Problem statement
In your copy, reproduce the entries exactly as they are, minus the images.
====================
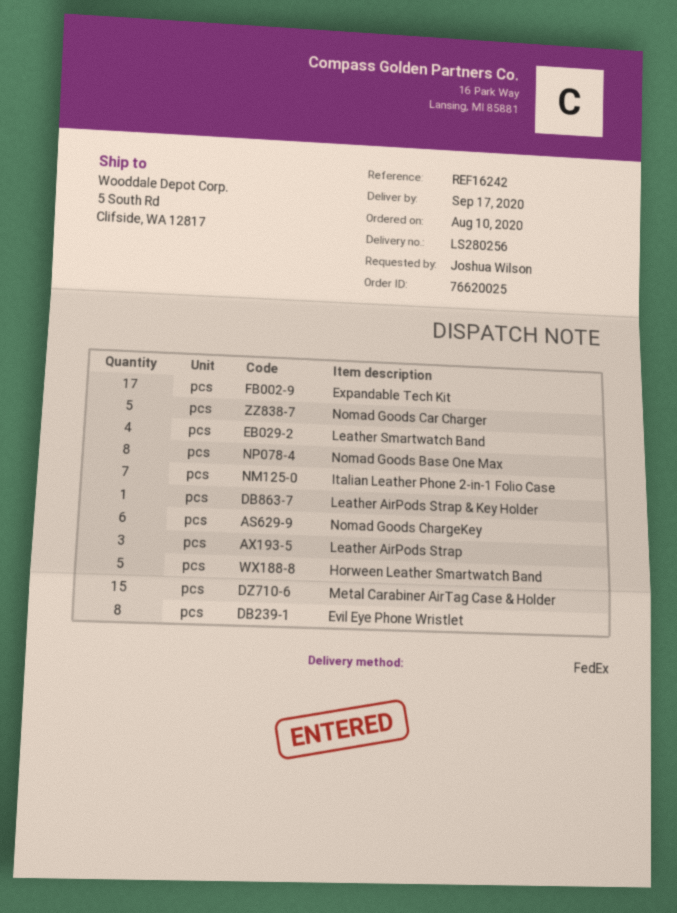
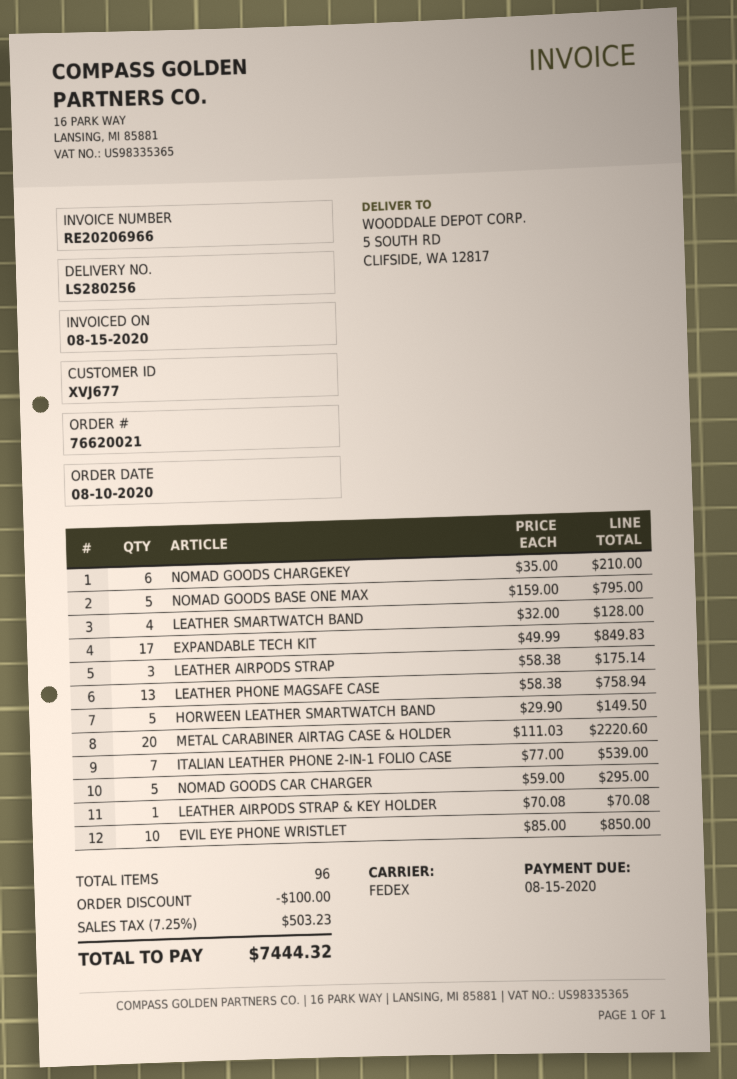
order number: 76620025 -> 76620021
Nomad Goods Base One Max: 8 -> 5
Metal Carabiner AirTag Case & Holder: 15 -> 20
Evil Eye Phone Wristlet: 8 -> 10
LEATHER PHONE MAGSAFE CASE: none -> 13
====================
Result
order number: 76620025 -> 76620021
Nomad Goods Base One Max: 8 -> 5
Metal Carabiner AirTag Case & Holder: 15 -> 20
Evil Eye Phone Wristlet: 8 -> 10
LEATHER PHONE MAGSAFE CASE: none -> 13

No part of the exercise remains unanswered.